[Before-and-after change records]
____

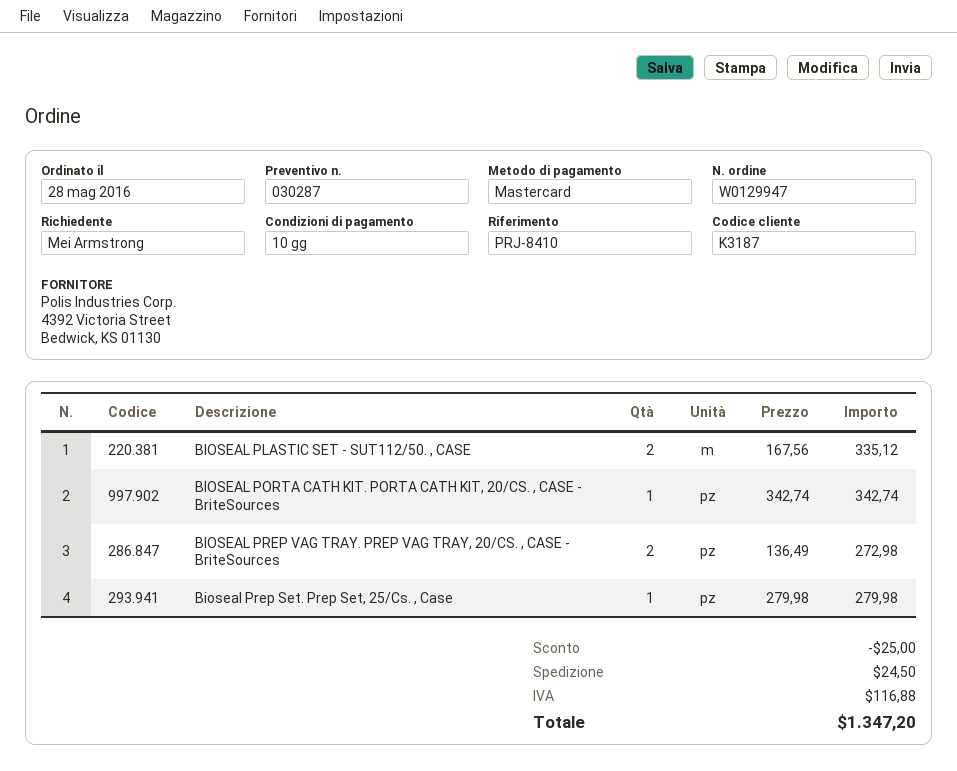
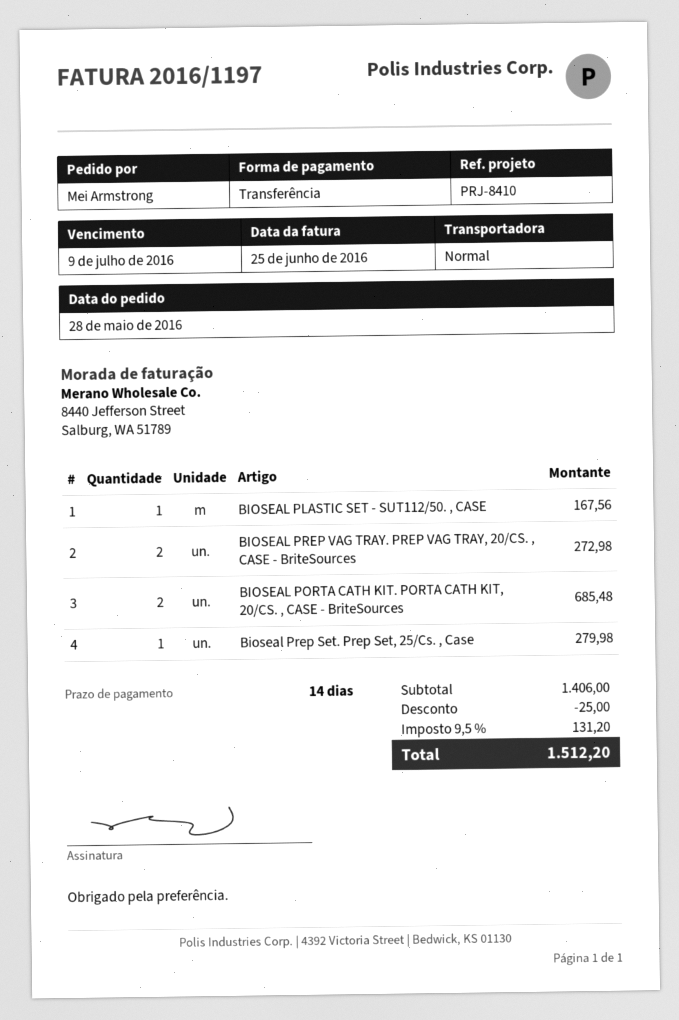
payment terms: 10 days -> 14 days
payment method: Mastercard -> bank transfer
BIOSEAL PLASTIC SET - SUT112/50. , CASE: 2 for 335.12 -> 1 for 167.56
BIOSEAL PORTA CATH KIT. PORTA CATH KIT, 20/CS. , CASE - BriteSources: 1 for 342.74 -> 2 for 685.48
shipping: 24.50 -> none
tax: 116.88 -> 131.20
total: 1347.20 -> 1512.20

____

**ASSIGNED TASK**.
Whenever a line of the entries contains the string "CASE", copy that line.

**ANSWER AREA**.
BIOSEAL PLASTIC SET - SUT112/50. , CASE: 2 for 335.12 -> 1 for 167.56
BIOSEAL PORTA CATH KIT. PORTA CATH KIT, 20/CS. , CASE - BriteSources: 1 for 342.74 -> 2 for 685.48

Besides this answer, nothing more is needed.